Work order: Look below for the line that contains "(567, 562) none", and write out exactly that line and all remaining lines of the listing, omitting pictures.

========

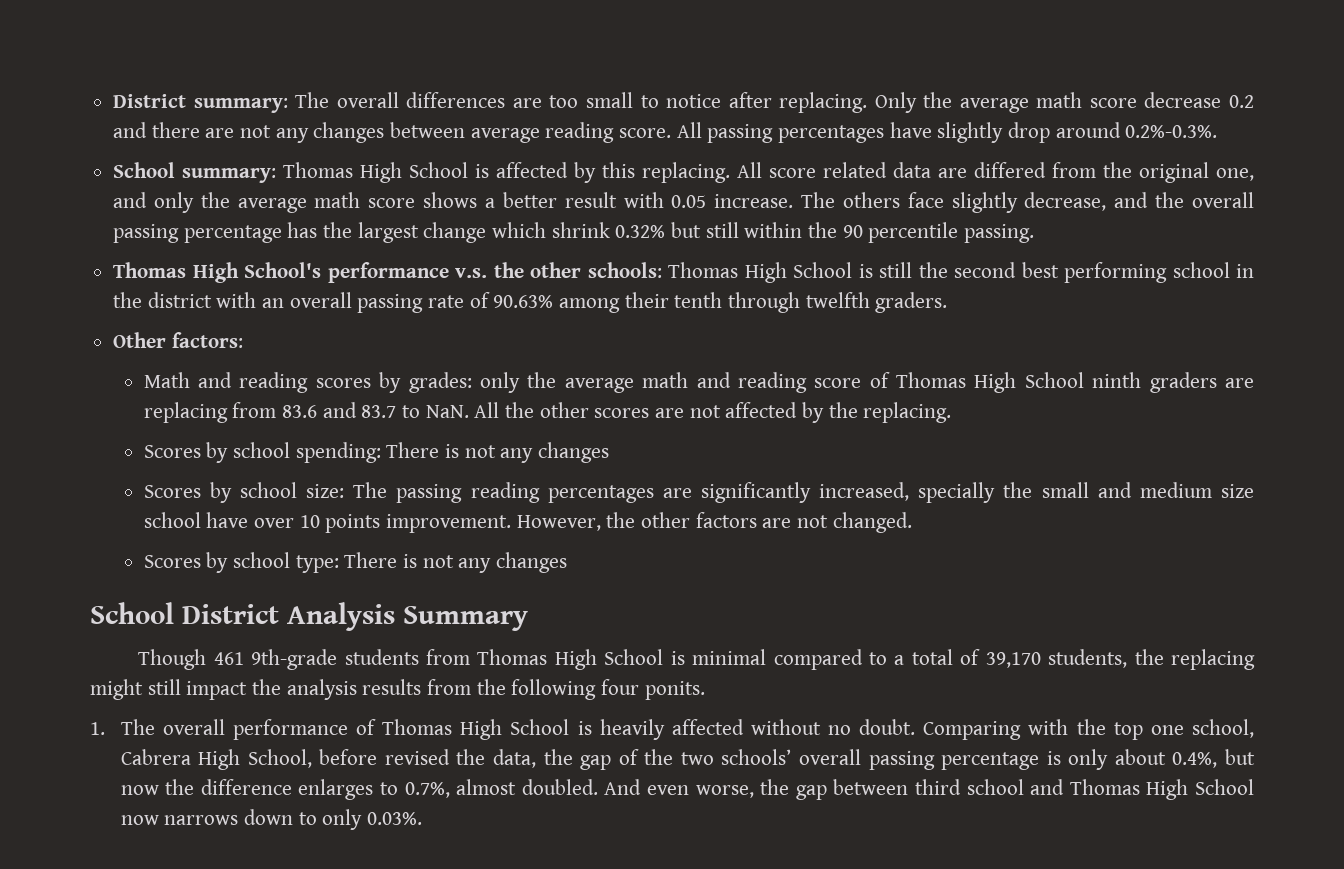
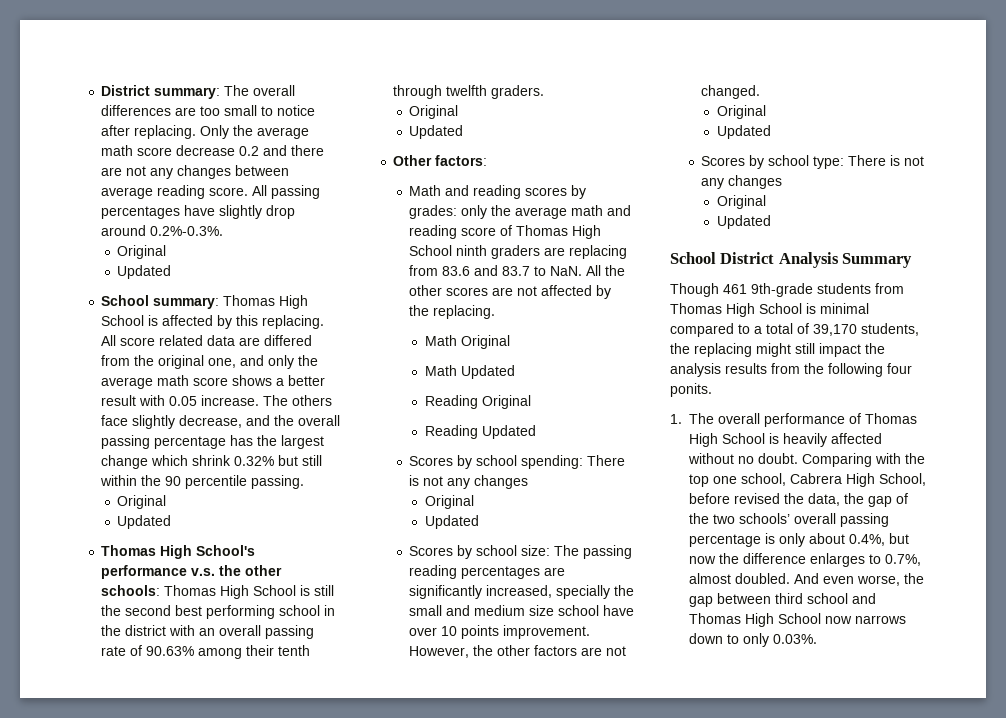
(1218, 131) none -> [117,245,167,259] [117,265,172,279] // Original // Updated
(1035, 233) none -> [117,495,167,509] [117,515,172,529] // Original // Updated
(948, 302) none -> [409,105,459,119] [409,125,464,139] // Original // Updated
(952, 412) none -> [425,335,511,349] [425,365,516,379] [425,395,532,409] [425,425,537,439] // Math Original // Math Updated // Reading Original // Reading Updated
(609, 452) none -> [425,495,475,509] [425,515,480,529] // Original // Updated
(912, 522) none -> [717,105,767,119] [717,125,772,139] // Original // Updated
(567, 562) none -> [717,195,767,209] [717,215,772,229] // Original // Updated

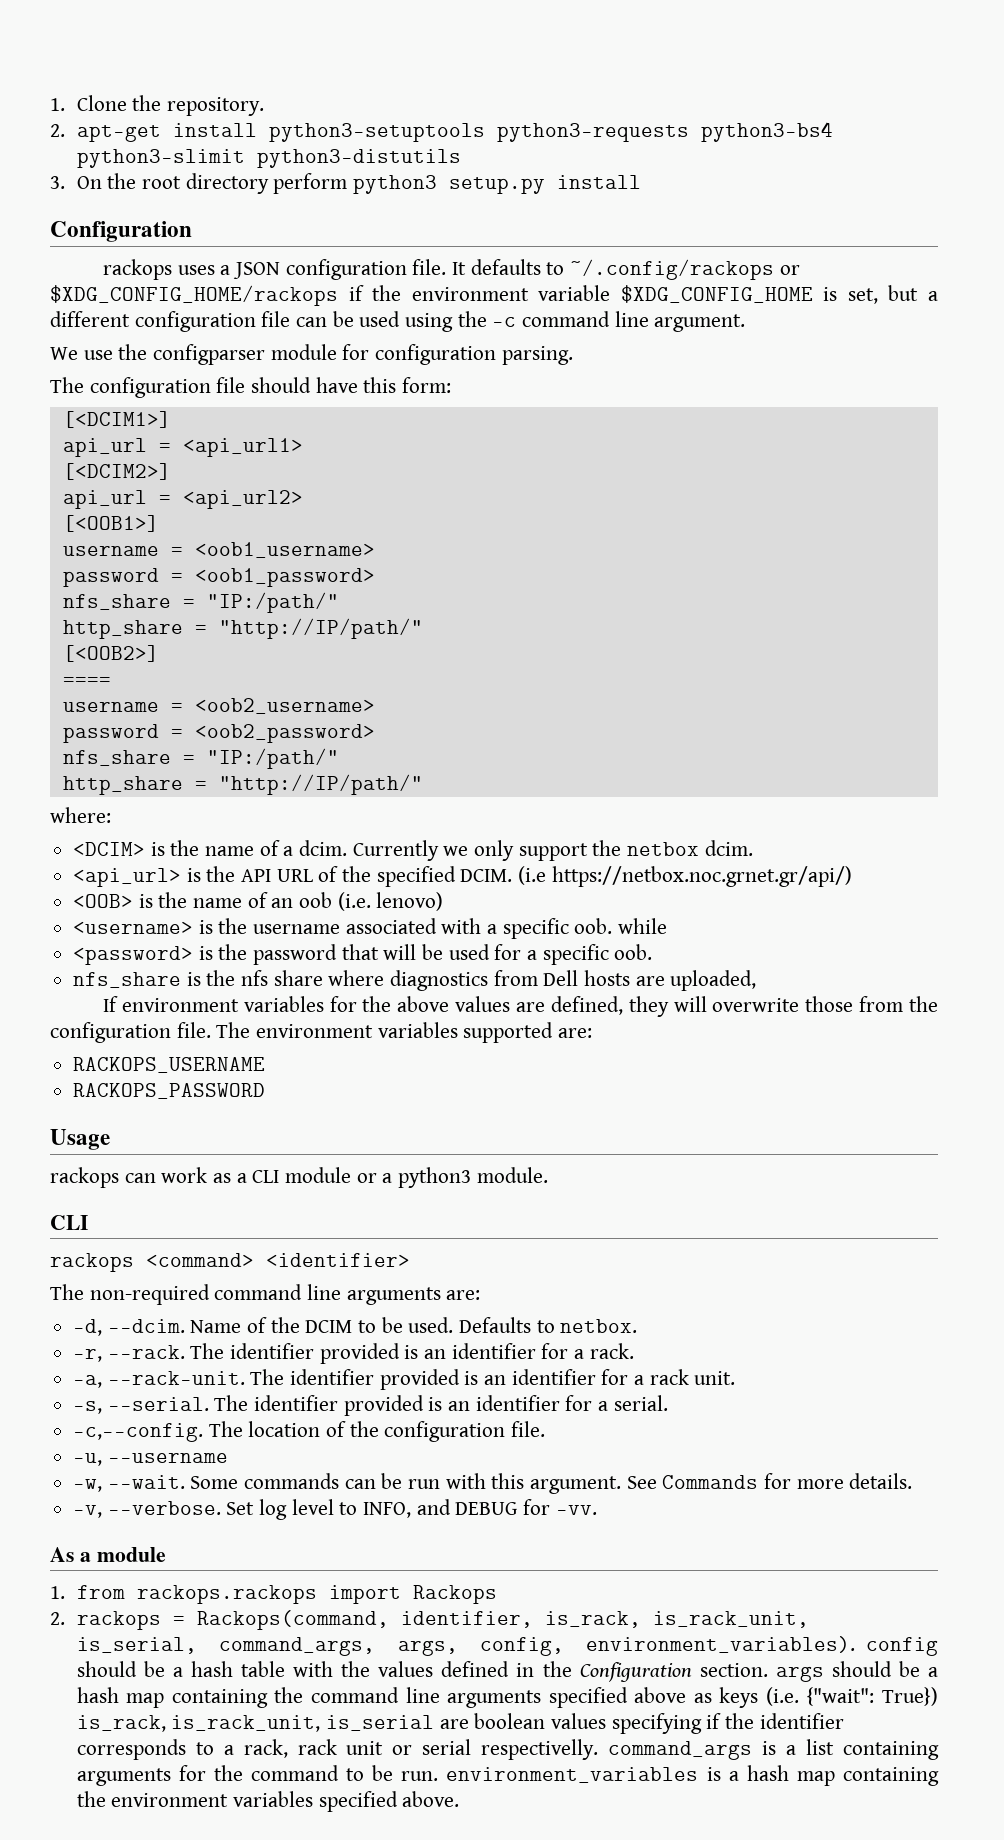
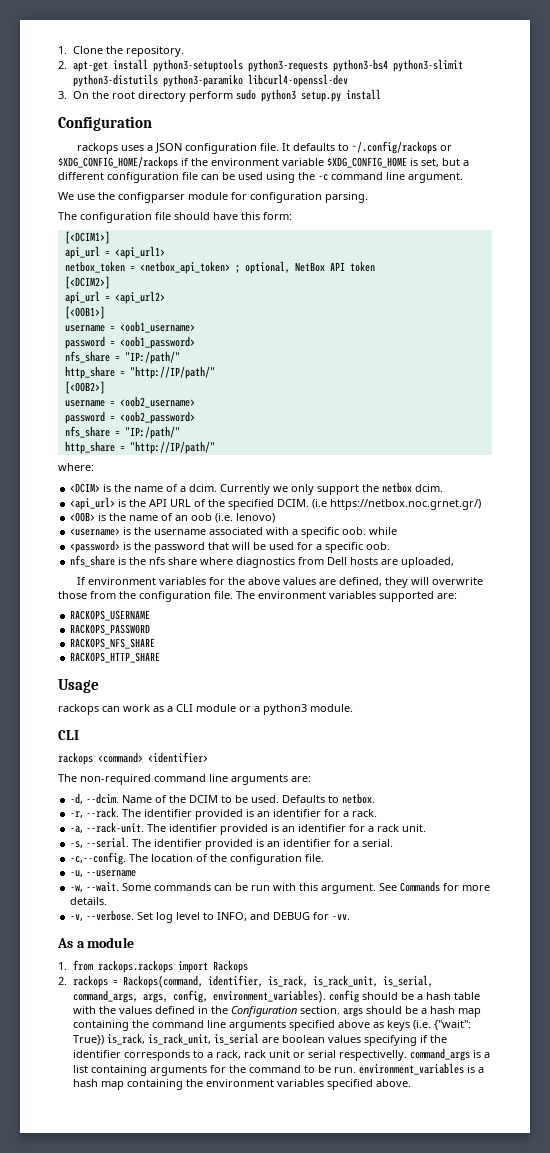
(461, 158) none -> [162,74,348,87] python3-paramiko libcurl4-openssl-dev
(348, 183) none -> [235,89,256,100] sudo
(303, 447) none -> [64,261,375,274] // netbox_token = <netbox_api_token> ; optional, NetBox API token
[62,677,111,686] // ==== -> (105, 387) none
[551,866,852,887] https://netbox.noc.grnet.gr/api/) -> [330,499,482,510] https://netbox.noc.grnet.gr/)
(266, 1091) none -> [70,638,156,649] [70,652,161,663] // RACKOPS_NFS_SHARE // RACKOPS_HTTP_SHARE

========

Answer to this task:
(567, 562) none -> [717,195,767,209] [717,215,772,229] // Original // Updated

(461, 158) none -> [162,74,348,87] python3-paramiko libcurl4-openssl-dev
(348, 183) none -> [235,89,256,100] sudo
(303, 447) none -> [64,261,375,274] // netbox_token = <netbox_api_token> ; optional, NetBox API token
[62,677,111,686] // ==== -> (105, 387) none
[551,866,852,887] https://netbox.noc.grnet.gr/api/) -> [330,499,482,510] https://netbox.noc.grnet.gr/)
(266, 1091) none -> [70,638,156,649] [70,652,161,663] // RACKOPS_NFS_SHARE // RACKOPS_HTTP_SHARE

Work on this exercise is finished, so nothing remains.